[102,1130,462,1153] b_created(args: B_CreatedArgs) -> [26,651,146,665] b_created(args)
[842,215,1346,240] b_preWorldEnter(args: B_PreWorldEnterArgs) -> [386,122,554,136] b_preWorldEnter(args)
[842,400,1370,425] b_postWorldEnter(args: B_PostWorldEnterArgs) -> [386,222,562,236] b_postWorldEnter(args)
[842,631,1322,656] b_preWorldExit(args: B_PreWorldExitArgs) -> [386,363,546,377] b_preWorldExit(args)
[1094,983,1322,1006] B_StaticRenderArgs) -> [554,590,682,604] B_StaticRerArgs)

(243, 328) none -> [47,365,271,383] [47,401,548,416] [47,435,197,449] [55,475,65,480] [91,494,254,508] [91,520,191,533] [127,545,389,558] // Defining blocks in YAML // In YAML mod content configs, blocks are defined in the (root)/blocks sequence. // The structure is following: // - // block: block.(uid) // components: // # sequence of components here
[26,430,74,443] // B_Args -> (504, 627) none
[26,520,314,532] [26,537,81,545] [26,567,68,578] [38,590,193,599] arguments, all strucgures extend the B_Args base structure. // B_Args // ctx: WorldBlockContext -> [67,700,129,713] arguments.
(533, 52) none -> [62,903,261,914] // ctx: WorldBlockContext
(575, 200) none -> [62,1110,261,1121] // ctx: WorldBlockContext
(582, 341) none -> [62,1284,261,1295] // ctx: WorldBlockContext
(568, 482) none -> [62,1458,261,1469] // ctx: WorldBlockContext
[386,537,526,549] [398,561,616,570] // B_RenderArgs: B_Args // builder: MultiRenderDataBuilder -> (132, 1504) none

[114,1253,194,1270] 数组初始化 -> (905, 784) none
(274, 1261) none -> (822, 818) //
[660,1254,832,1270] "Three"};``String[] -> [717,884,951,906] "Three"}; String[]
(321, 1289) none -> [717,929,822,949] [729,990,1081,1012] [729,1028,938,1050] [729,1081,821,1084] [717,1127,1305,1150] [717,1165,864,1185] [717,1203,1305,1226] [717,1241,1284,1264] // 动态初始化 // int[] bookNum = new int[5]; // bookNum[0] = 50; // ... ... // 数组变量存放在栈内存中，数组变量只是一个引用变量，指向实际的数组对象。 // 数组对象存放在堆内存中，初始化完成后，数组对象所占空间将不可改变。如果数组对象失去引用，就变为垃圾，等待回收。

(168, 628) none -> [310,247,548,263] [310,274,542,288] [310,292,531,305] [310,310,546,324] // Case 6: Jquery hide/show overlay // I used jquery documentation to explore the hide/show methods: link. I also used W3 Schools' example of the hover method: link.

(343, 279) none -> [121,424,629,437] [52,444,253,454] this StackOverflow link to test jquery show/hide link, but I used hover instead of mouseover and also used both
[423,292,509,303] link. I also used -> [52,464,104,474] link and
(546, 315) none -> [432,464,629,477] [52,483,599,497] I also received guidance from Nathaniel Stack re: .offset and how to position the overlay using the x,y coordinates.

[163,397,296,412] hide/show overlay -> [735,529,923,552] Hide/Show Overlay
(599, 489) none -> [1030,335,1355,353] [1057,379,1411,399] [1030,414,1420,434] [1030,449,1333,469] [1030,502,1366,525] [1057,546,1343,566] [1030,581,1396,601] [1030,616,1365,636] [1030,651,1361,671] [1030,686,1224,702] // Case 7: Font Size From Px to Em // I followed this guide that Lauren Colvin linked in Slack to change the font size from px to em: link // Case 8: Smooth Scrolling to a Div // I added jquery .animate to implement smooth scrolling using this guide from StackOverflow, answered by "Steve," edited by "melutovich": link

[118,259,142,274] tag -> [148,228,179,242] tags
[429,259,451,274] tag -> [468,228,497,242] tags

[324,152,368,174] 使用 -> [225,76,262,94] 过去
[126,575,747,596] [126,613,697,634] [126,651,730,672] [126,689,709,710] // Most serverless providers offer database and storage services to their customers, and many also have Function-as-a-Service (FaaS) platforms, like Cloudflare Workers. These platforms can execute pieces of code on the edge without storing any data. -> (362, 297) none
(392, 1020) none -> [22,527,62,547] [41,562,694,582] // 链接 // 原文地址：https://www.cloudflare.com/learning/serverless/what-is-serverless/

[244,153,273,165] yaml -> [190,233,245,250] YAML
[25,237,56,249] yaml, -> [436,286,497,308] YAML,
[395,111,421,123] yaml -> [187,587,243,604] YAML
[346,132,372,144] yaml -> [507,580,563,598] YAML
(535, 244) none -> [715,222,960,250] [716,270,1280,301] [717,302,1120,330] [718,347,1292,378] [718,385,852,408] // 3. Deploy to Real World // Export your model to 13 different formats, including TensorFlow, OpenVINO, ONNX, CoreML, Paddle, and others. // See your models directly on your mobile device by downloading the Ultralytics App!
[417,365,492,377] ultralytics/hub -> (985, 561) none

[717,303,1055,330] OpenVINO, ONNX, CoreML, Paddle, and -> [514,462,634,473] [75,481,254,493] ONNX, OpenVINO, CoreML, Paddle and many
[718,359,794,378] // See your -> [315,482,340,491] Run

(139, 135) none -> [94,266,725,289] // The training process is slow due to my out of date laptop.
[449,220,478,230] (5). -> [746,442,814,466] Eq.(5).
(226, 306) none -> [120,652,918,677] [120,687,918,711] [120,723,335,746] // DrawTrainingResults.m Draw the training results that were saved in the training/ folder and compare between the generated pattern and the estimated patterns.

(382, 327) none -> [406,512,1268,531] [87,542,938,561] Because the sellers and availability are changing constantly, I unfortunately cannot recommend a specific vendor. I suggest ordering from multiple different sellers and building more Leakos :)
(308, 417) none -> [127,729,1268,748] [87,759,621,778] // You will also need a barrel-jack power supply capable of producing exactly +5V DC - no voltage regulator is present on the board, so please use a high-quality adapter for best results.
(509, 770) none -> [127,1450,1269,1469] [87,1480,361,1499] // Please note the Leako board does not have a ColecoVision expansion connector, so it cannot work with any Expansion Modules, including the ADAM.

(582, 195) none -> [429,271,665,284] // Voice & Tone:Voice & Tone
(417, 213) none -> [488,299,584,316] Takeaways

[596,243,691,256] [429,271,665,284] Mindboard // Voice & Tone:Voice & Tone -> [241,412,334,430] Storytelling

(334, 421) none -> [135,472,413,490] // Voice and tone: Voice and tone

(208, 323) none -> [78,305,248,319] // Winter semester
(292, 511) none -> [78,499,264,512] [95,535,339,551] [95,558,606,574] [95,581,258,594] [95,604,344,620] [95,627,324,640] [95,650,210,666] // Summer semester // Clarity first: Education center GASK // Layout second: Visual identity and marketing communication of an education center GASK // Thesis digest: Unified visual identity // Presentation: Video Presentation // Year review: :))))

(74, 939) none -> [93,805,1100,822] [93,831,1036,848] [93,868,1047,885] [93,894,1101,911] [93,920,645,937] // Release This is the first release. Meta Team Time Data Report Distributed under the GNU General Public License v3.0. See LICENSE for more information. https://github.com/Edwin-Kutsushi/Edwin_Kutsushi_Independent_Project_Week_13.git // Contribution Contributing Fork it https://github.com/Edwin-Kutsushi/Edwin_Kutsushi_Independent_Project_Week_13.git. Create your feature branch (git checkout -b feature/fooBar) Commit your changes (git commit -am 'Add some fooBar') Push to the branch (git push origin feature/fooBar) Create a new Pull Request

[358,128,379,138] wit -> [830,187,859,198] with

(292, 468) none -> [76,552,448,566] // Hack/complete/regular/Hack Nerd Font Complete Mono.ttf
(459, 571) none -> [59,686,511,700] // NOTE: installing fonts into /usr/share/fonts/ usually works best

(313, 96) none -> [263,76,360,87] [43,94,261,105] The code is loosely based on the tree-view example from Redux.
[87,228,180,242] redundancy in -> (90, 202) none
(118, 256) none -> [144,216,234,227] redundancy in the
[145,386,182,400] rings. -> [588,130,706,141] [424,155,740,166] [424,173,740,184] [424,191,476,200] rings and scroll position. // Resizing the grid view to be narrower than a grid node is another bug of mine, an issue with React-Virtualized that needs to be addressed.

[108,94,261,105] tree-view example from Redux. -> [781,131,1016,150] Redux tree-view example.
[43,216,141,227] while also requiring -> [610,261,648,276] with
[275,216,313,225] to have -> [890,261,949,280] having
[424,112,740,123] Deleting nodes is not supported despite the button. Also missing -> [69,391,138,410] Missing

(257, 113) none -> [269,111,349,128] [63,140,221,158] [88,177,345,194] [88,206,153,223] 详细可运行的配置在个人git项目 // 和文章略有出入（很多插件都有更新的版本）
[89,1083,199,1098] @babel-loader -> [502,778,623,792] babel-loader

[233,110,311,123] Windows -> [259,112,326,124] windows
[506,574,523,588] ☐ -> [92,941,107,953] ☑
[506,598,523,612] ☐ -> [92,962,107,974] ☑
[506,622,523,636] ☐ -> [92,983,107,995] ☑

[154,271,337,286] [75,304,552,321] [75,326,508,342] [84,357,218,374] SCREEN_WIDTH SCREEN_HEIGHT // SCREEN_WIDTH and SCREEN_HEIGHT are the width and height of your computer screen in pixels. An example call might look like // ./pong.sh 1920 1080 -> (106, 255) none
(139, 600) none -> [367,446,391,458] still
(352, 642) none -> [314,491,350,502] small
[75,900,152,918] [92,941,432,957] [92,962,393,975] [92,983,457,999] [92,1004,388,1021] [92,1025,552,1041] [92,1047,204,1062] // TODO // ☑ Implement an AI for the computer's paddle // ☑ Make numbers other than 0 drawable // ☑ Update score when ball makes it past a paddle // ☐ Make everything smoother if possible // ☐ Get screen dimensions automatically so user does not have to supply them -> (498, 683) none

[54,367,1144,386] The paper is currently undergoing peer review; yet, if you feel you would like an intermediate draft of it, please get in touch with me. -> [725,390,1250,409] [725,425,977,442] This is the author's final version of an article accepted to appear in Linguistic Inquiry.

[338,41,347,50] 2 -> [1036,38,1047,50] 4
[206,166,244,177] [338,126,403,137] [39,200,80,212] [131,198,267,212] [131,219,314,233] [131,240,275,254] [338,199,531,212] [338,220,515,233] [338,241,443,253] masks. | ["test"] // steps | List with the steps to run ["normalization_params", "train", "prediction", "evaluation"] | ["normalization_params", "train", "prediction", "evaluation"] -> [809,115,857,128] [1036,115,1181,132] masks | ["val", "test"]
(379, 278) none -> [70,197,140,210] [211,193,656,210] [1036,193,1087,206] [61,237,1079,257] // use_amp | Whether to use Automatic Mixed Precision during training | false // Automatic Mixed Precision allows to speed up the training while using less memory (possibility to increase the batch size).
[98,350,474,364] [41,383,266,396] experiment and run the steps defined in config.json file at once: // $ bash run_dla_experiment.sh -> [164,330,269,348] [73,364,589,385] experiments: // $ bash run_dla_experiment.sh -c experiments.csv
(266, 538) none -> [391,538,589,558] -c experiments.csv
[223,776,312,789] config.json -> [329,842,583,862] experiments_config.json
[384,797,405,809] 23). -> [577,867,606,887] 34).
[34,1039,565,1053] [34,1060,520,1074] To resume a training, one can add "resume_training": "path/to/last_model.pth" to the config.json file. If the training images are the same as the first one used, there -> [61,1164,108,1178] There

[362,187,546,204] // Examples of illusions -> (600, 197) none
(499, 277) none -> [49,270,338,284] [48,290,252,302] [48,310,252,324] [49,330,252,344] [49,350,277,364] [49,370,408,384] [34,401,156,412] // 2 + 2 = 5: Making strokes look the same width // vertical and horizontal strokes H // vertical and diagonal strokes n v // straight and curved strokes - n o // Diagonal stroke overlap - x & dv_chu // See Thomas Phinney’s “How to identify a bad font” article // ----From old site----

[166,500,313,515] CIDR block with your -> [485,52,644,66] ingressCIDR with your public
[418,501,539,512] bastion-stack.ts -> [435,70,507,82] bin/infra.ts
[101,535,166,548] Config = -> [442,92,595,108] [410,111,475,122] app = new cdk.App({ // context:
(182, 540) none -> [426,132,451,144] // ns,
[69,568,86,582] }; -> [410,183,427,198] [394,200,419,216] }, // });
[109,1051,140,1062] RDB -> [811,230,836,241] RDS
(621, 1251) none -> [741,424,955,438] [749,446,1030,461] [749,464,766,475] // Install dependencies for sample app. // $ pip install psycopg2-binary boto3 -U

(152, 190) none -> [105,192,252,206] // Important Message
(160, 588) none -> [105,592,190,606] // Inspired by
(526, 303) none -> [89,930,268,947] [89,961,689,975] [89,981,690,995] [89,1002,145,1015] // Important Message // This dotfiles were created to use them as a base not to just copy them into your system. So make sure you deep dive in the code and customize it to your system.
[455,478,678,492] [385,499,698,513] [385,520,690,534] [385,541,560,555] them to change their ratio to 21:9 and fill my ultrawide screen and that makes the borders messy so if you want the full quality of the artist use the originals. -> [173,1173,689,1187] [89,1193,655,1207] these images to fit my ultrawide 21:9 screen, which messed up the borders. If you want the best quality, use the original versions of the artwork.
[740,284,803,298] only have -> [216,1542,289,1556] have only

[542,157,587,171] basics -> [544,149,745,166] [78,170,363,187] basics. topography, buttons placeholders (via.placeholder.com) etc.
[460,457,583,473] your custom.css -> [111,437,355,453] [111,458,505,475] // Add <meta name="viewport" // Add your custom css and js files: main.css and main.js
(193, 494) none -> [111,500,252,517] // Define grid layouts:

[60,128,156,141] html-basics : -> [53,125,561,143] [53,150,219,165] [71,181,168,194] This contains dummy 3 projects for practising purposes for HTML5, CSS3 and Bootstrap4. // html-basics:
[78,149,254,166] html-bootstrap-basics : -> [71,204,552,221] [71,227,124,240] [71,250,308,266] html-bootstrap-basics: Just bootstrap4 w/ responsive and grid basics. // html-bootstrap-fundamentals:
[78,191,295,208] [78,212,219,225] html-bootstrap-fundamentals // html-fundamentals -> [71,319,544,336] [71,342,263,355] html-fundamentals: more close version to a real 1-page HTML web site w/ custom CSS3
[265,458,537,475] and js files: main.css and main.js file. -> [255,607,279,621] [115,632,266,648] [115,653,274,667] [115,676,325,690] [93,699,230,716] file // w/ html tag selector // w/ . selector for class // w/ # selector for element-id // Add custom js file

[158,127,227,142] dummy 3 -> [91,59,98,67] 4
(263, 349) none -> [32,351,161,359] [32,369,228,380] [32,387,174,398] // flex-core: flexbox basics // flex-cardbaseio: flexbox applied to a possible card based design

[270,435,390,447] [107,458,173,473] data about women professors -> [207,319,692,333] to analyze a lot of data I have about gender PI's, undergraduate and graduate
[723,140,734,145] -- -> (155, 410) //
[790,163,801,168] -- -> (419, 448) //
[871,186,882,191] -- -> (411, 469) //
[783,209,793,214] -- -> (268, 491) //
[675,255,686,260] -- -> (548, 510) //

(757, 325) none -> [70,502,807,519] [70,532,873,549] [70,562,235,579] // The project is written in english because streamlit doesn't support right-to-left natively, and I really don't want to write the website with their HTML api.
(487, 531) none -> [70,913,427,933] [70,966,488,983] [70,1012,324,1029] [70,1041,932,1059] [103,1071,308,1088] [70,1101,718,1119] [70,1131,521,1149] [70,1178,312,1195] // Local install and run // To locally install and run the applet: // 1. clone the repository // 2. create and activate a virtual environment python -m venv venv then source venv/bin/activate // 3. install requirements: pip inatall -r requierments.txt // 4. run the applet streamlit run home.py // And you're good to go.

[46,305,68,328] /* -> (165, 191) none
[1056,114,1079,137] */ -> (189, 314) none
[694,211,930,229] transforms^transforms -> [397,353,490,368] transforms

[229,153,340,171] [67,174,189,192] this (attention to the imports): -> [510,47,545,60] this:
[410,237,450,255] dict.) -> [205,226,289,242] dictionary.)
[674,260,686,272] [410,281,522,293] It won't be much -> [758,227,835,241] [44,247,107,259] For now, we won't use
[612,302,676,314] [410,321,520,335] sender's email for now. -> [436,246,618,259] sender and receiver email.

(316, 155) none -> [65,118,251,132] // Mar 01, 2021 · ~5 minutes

....

Using the entries above, return exactly the lines from the line with "[842,400,1370,425] b_postWorldEnter(args: B_PostWorldEnterArgs)" to the line with "(243, 328) none", counting both of those lines.

[842,400,1370,425] b_postWorldEnter(args: B_PostWorldEnterArgs) -> [386,222,562,236] b_postWorldEnter(args)
[842,631,1322,656] b_preWorldExit(args: B_PreWorldExitArgs) -> [386,363,546,377] b_preWorldExit(args)
[1094,983,1322,1006] B_StaticRenderArgs) -> [554,590,682,604] B_StaticRerArgs)

(243, 328) none -> [47,365,271,383] [47,401,548,416] [47,435,197,449] [55,475,65,480] [91,494,254,508] [91,520,191,533] [127,545,389,558] // Defining blocks in YAML // In YAML mod content configs, blocks are defined in the (root)/blocks sequence. // The structure is following: // - // block: block.(uid) // components: // # sequence of components here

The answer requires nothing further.